Kocaeli Şehir Tiyatroları Genel Sanat Yönetmeni Nejat Birecik, Şehir Tiyatroları için Londra’da uygulanan Art Council (Sanat Konseyi) modelini önerdi. Şehir Tiyatroları’nda repertuar belirleme hakkını bürokratlara veren yeni yönetmeliği Cihan’a değerlendiren Nejat Birecik, “Burada repertuar kurulunda bir sorun var. Daha ciddi sorun Genel Sanat Yönetmeni’nin elinden yetkilerinin alınması değil de sanatçıların sicillerinin şube müdürüne devridir. Bu, hakikaten fahiş bir şey. Dünyada bir örneği yok. Bütün bunları bir talihsizlik olarak, bir kaza olarak bir, sinyalizasyon hatası olarak görüp kapatmalı ve yola devam etmeliyiz.” ifadelerini kullandı. Bir asırdır ayakta duran Darülbedayi-i Osmanî’nin tüm şehir tiyatrolarına örnek olması gerektiğini vurgulayan Birecik, “Bu tiyatrolar, bize Muhsin Ertuğrul’un emaneti. Onun için bunalım fırsat bilinmeli, ortaya iyi bir model konulmalı, Türkiye’nin tamamına da örnek olunmalı.” dedi.
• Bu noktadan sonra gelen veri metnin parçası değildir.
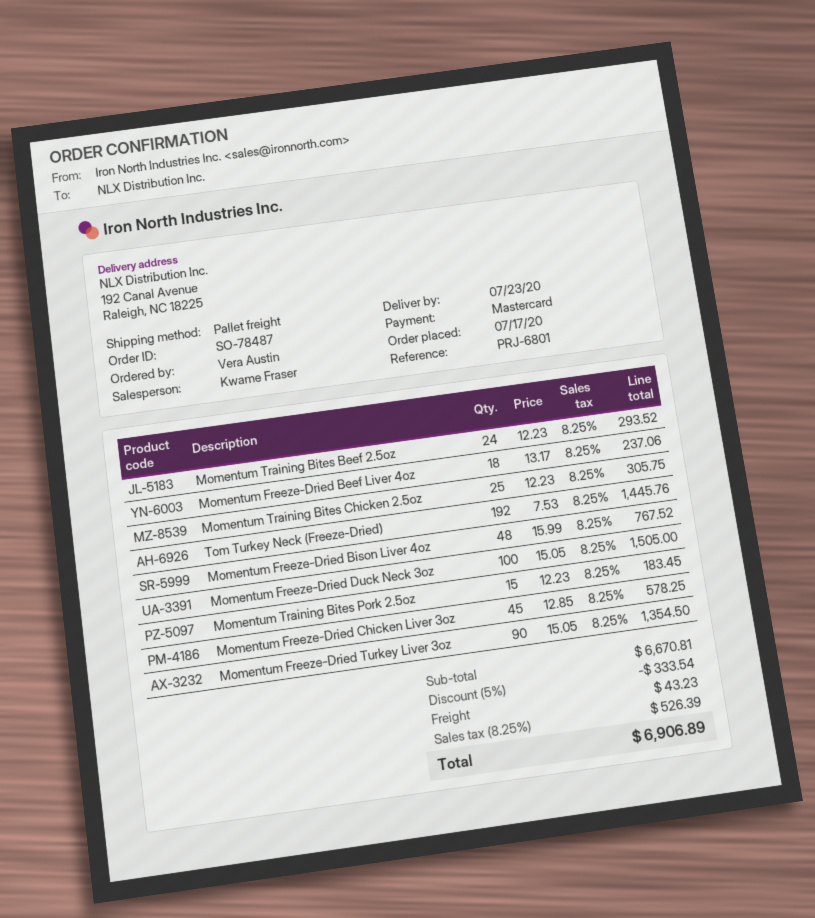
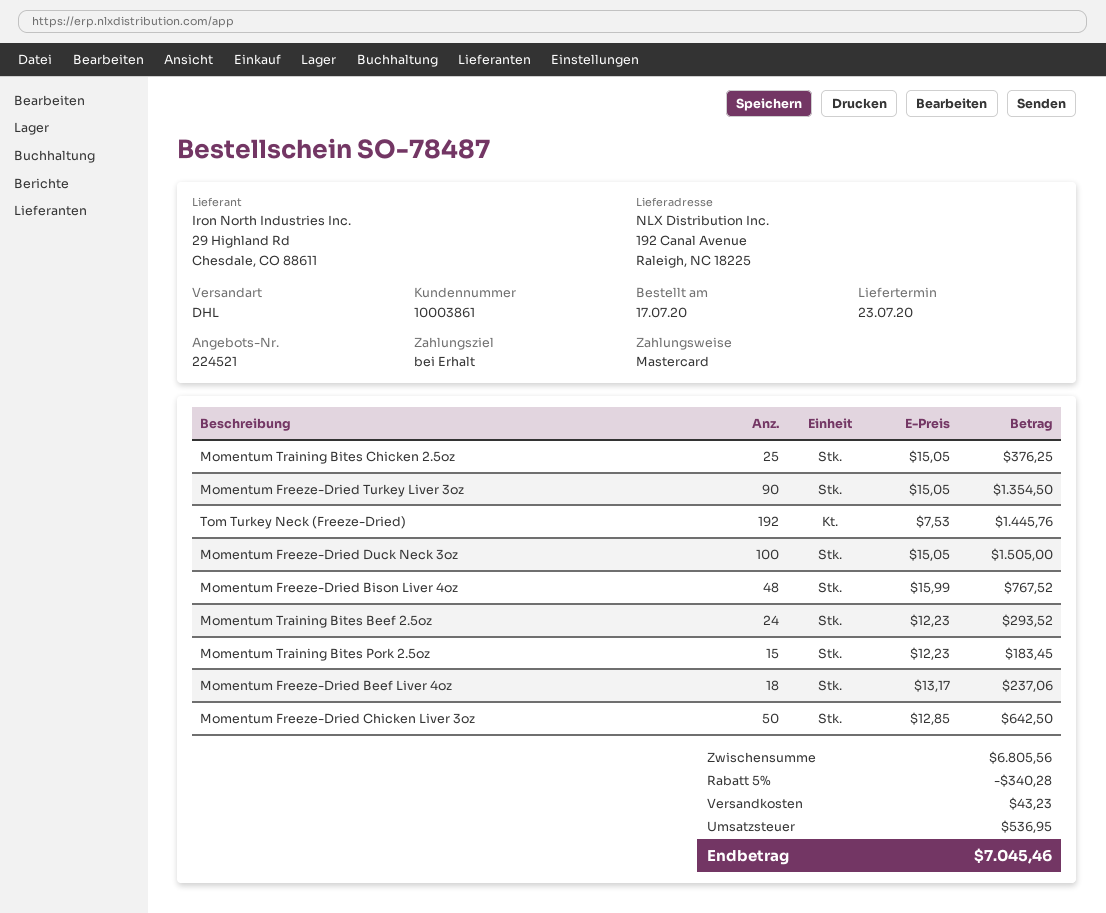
shipping method: pallet freight -> DHL
Momentum Training Bites Chicken 2.5oz: 25 x 12.23 = 305.75 -> 25 x 15.05 = 376.25
Momentum Freeze-Dried Chicken Liver 3oz: 45 x 12.85 = 578.25 -> 50 x 12.85 = 642.50
subtotal: 6670.81 -> 6805.56
discount: 5% = 333.54 -> 5% = 340.28
tax: 526.39 -> 536.95
total: 6906.89 -> 7045.46

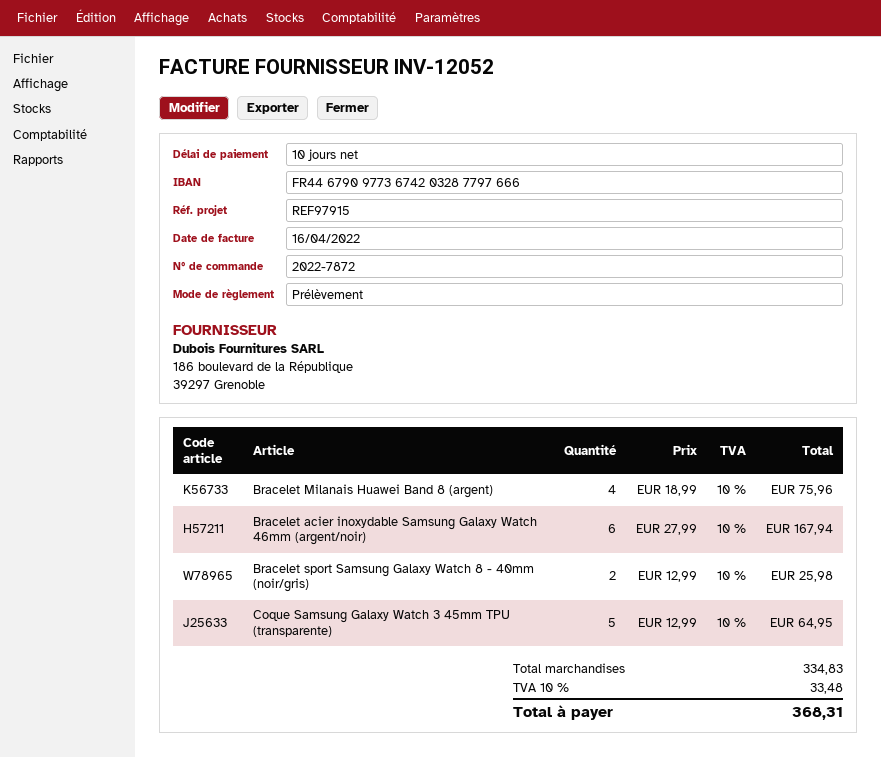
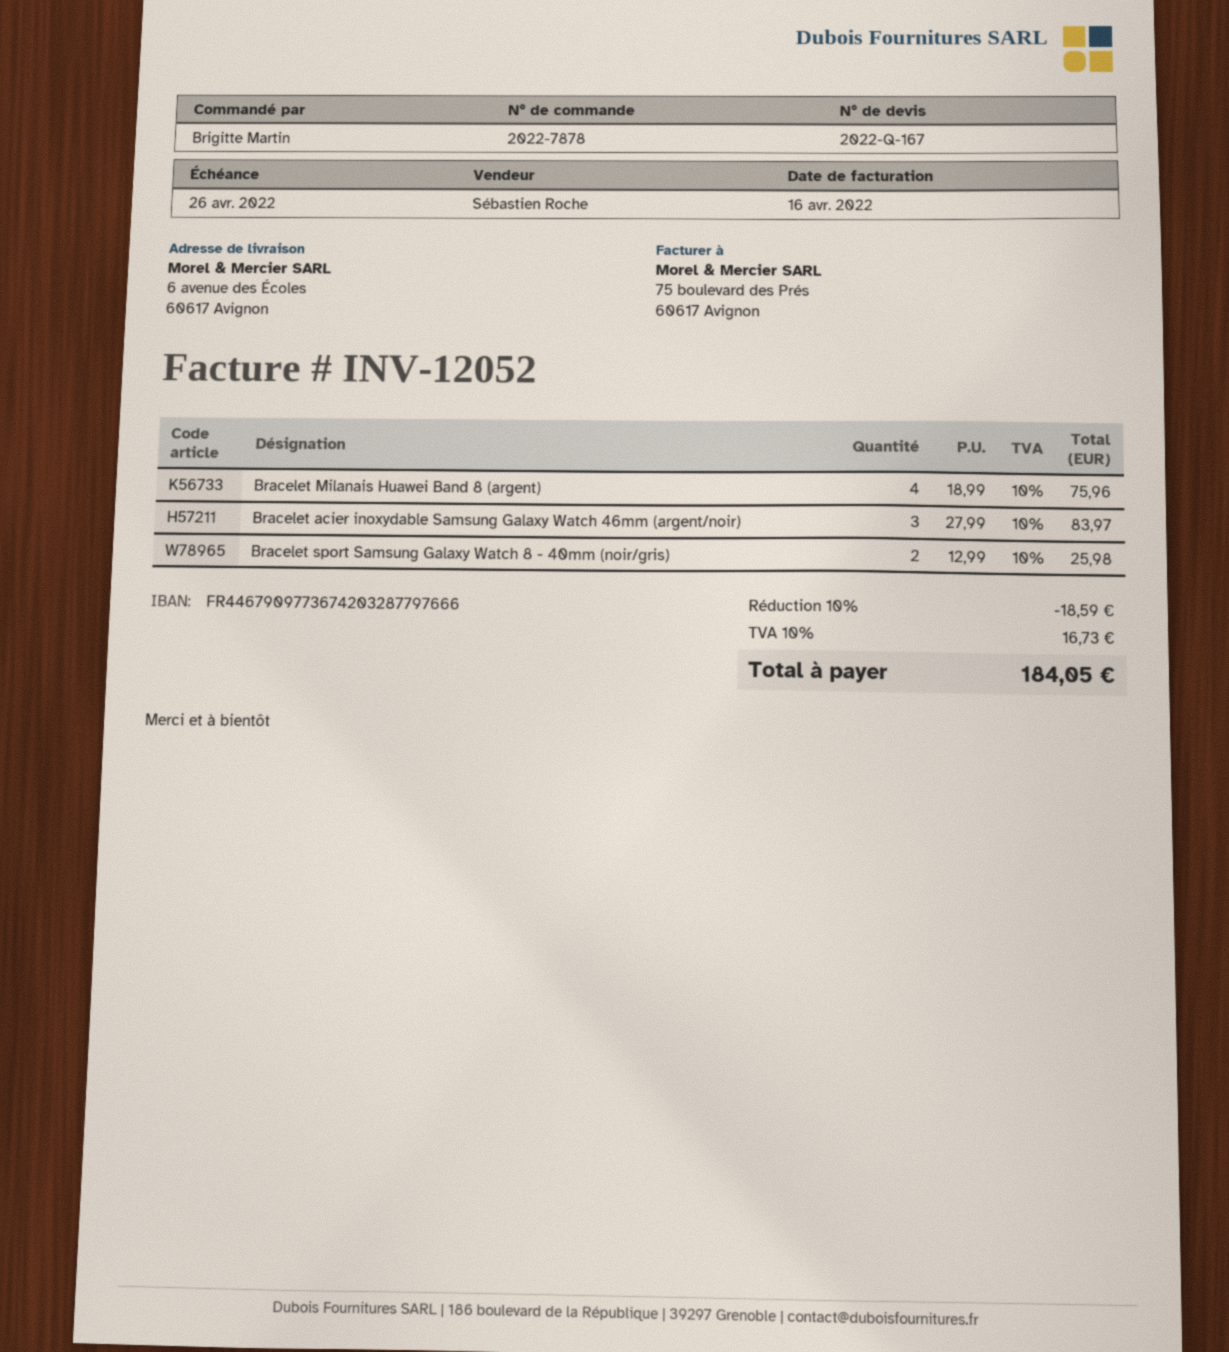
order number: 2022-7872 -> 2022-7878
Bracelet acier inoxydable Samsung Galaxy Watch 46mm (argent/noir): 6 x 27.99 = 167.94 -> 3 x 27.99 = 83.97
Coque Samsung Galaxy Watch 3 45mm TPU (transparente): 5 x 12.99 = 64.95 -> none
discount: none -> 10% = 18.59
tax: 10% = 33.48 -> 10% = 16.73
total: 368.31 -> 184.05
İBB’nin uygulamalarının diğer belediyelere sıçramamasını dileyen Birecik, şöyle devam etti: “Umarım, İstanbul Şehir Tiyatroları’nda olan kaza olumlu bir döneme kapı aralar. Ama artık idareciler, sanatçılar, akil bireyler yeni bir modellemeye odaklanmalı. Artı parantez ben tiyatrocu olarak, Kocaeli Şehir Tiyatroları’nı yöneten biri olarak Kadir Topbaş’a Art Council yani Londra’da uygulanan Sanat Konseyi’ni öneriyorum. Zannediyorum, tırmanan gerilim kendilerini de üzdü, çünkü taraflar bu noktaya gelmeyi arzu etmiyordu. Kim Darülbedayi-i Osmanî’ye zarar vermek ister, kim tiyatro kapatmayı aklından geçirir? Ama olan olmuştur kol kırılmıştır, yen dağılmıştır; ama her şey toparlanabilir.” Sanat Konseyi’nin sorunları giderebileceğine temas eden Nejat Birecik, modele dair şu açıklamalarda bulundu: “Bu modele göre sanat yapmayı dileyenler, belediyeden sübvanse başvurusu yapmayı dileyenler projelerini konseye takdim ediyor. Bütün kararlar konseyden çıkıyor. Topbaş, danışmanlarla çalıştığı ve bu konuda en son Kenan Işık tecrübesi olduğu için danışmanlar kurulu ya da konseyler yoluna başvurulabilir. Yeni bir modelleme, yeni bir yönerge yeni bir yönetmeliğe odaklanılabilir." İBB Şehir Tiyatroları’nın yapısını tartışmaya açan yönetmeliğin dünyada bir karşılığı olmadığını işaret eden Birecik, belgenin Danıştay denetçilerinin tuttuğu raporların ardından kaygıya kapılan bürokratlarca ortaya konulduğunu belirtti.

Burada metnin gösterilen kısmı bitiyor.